The patch-clamp technique is a state-of-the-art technology for the study of ion channels; however, patch clamping is a laborious process, which requires skilled and trained individuals. Recently, the automated patch-clamp technique has been developed, and research investigating cell channels has increased markedly. It allows for better qualification of hits and shortens the length of time required to study novel drugs (10,11). However, it is difficult to capture primary neurons in order to record the Ik for neuropathic pain studies since there are a large number of glial cells in the original generation of cultured cells, which increases the capture error. Therefore, undifferentiated PC12 cells, chromaffin-like cells derived from rat adrenal medulla that express the Ik and exhibit typical neuronal characteristics in form and function, are widely used as an in vitro model for neuron research (12,13).

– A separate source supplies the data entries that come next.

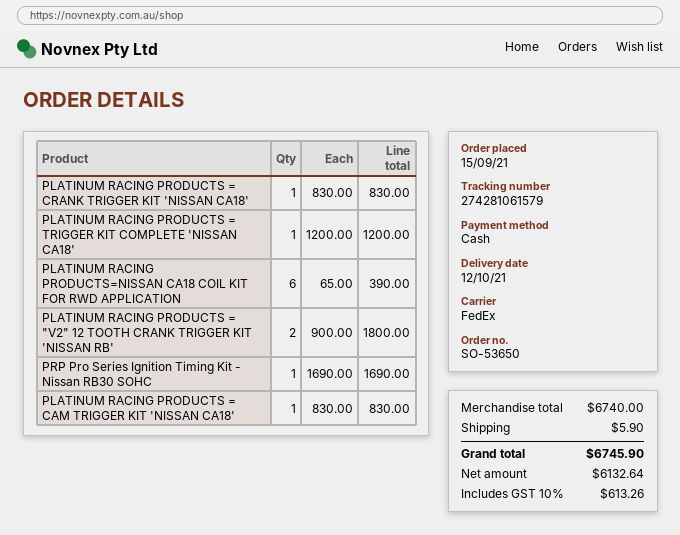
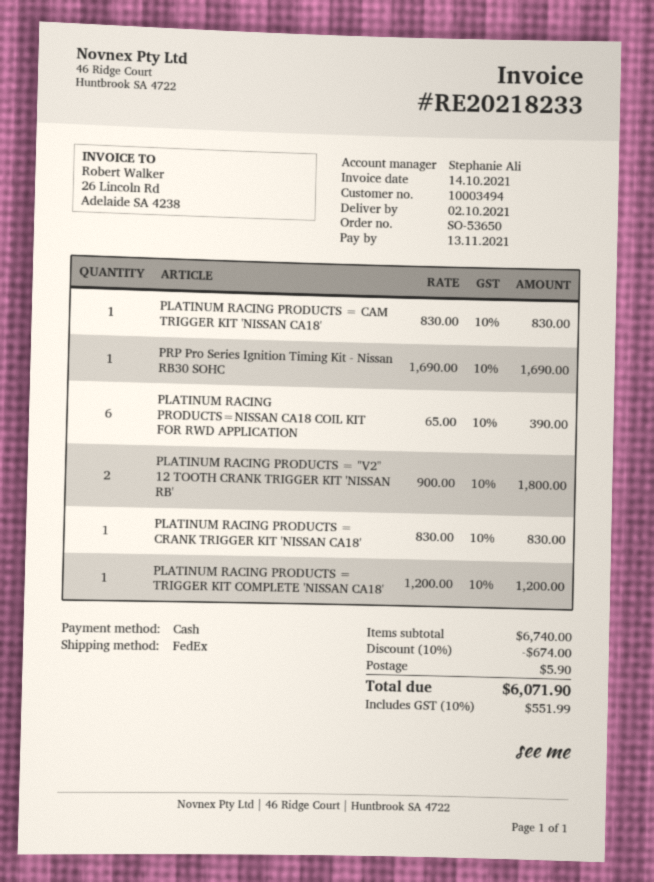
delivery date: 2021-10-12 -> 2021-10-02
discount: none -> 10% = 674.00
tax: 10% = 613.26 -> 10% = 551.99
total: 6745.90 -> 6071.90

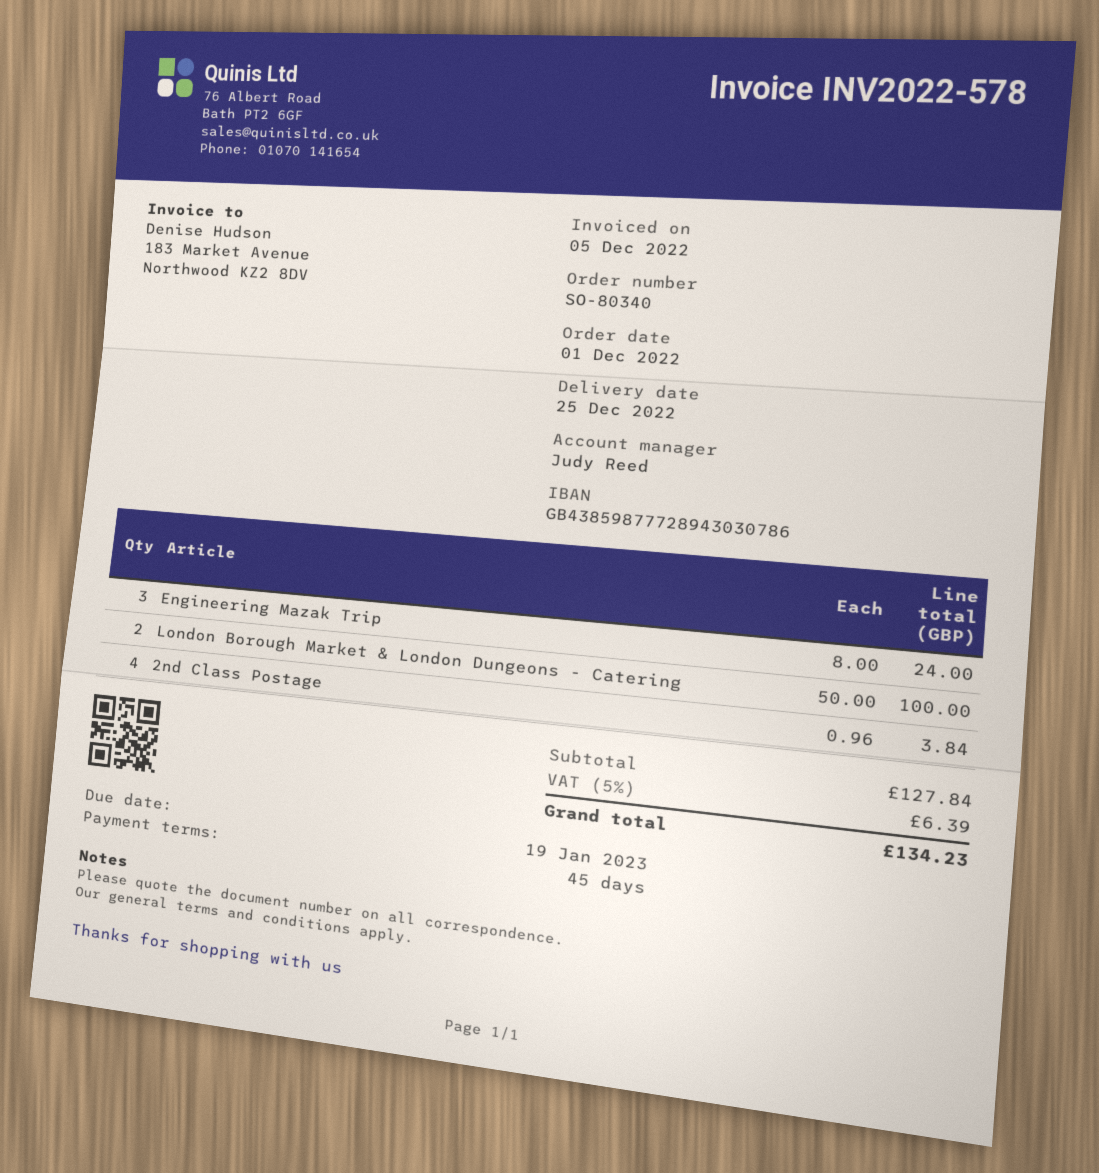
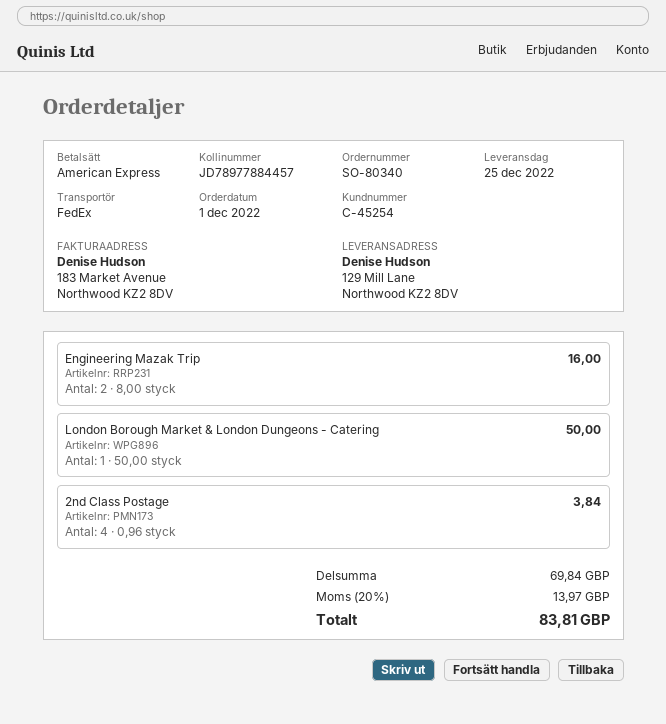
Engineering Mazak Trip: 3 x 8.00 = 24.00 -> 2 x 8.00 = 16.00
London Borough Market & London Dungeons - Catering: 2 x 50.00 = 100.00 -> 1 x 50.00 = 50.00
subtotal: 127.84 -> 69.84
tax: 5% = 6.39 -> 20% = 13.97
total: 134.23 -> 83.81

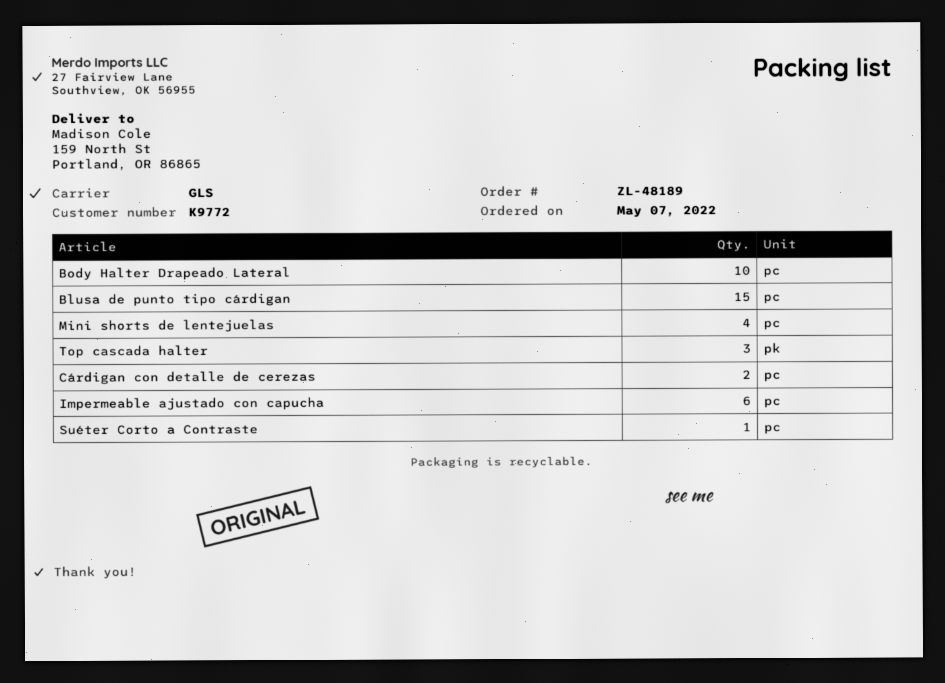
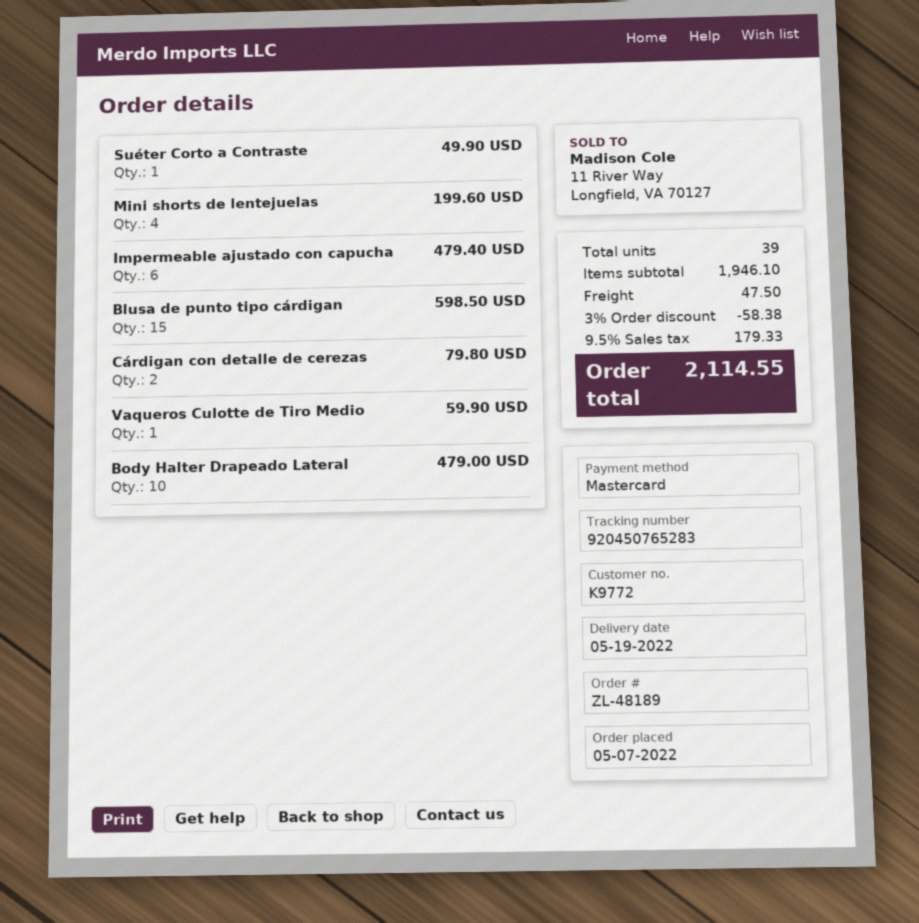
Top cascada halter: 3 -> none
Vaqueros Culotte de Tiro Medio: none -> 1

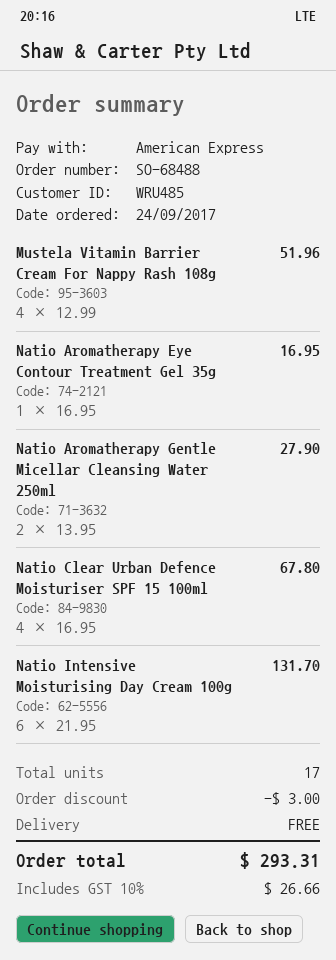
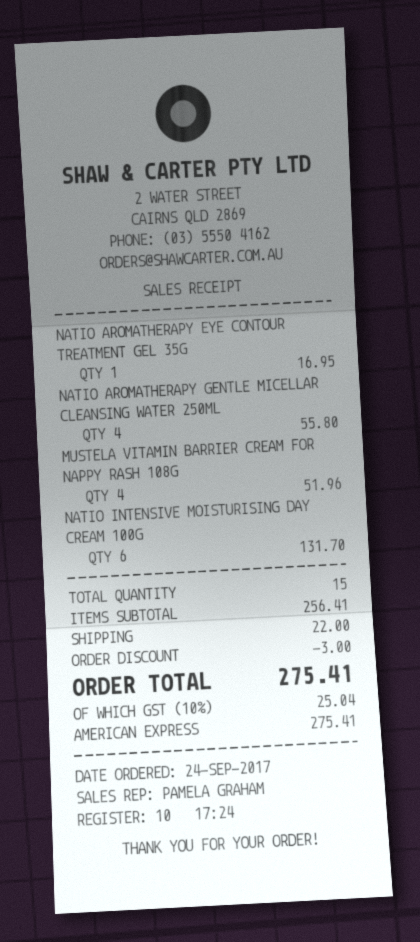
Natio Aromatherapy Gentle Micellar Cleansing Water 250ml: 2 for 27.90 -> 4 for 55.80
Natio Clear Urban Defence Moisturiser SPF 15 100ml: 4 for 67.80 -> none
total quantity: 17 -> 15
shipping: 0.00 -> 22.00
tax: 10% = 26.66 -> 10% = 25.04
total: 293.31 -> 275.41

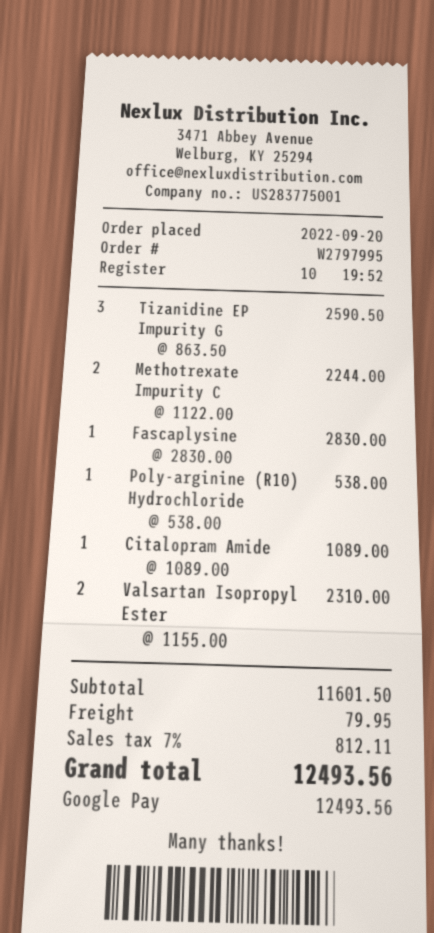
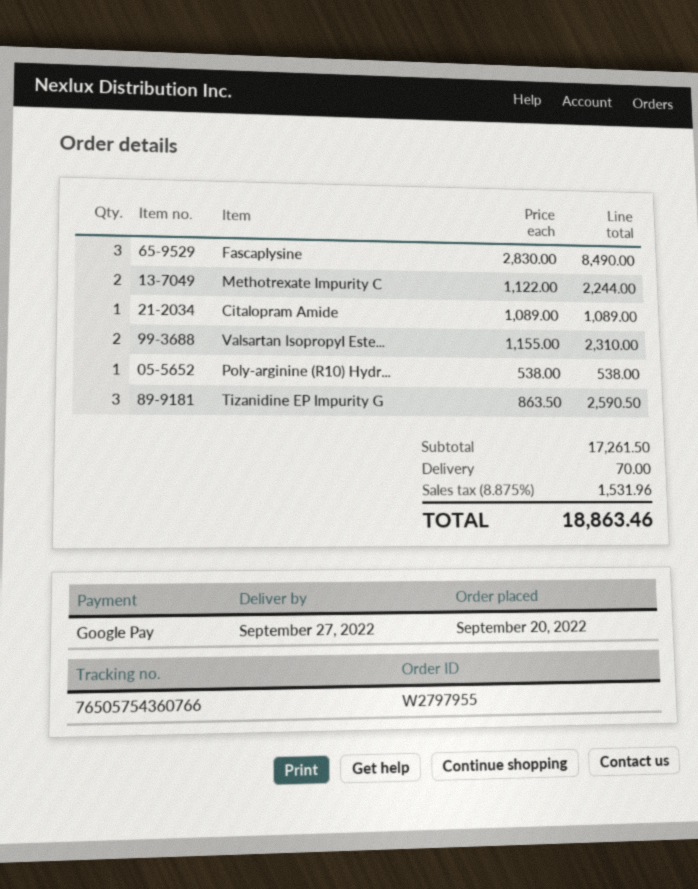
order number: W2797995 -> W2797955
Fascaplysine: 1 x 2830.00 = 2830.00 -> 3 x 2830.00 = 8490.00
subtotal: 11601.50 -> 17261.50
shipping: 79.95 -> 70.00
tax: 7% = 812.11 -> 8.875% = 1531.96
total: 12493.56 -> 18863.46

In the present study, the effect of SF on the Ik through the Kv channel of neuronal PC12 cells was determined using an automated patch-clamp method. The results may provide data useful in explaining the mechanism of the analgesic effect of SF.
Materials and methods
Drugs and chemicals
SF [molecular formula, C10H9NaO4·2H2O; molecular weight, 252.20; CAS, 24276-84-4; high-performance liquid chromatography purity, >98%) was provided by Beijing SL Pharmaceutical Co., Ltd. (Beijing, China). N-2-hydroxyethylpiperazine-N′-2-ethanesulfonic acid (HEPES) and ethyleneglycol bis(β)-aminoethyl ether N,N,N′,N′-tetraacetic acid (EGTA) were obtained from Sigma-Aldrich (St. Louis, MO, USA). Fetal bovine serum (FBS), Dulbecco’s modified Eagle’s medium (DMEM) and heat-inactivated horse serum (HS) were purchased from Gibco (Grand Island, NY, USA). The other reagents were obtained from Sinopharm Chemical Reagent Co. Ltd. (Shanghai, China).
Cell culture
Undifferentiated PC12 cells were purchased from the Type Culture Collection of the Chinese Academy of Sciences (Shanghai, China). The cells were maintained in DMEM, supplemented with 5% FBS, 10% HS, 100 U/ml penicillin, 2 mM glutamine and 100 mg/ml streptomycin, in the absence of a nerve growth factor (14). Cells were maintained on Petri dishes at 37°C, in a 5% CO2 humidified atmosphere. The culture medium was changed every 3–5 days and cells were split when necessary.
Solutions
For the Ik recording, the composition of the standard external solution was as follows: 5 mmol/l KCl, 145 mmol/l NaCl, 2 mmol/l CaCl2, 1 mmol/l MgCl2, 10 mmol/l HEPES and 10 mmol/l D-glucose monohydrate, with the pH adjusted to 7.3 with NaOH. The internal solution was as follows: 1 mmol/l MgCl2, 135 mmol/l KCl, 1 mmol/l EGTA, 10 mmol/l HEPES, 1 mmol/l ATPNa2 and 10 mmol/l glucose, with the pH adjusted to 7.3 with KOH. The seal enhancer, which was used to assist stable seal formation at the seal formation step, was as follows: 3 mmol/l KCl, 80 mmol/l NaCl, 35 mmol/l CaCl2, 10 mmol/l HEPES and 10 mmol/l MgCl2, with the pH adjusted to 7.2 with NaOH.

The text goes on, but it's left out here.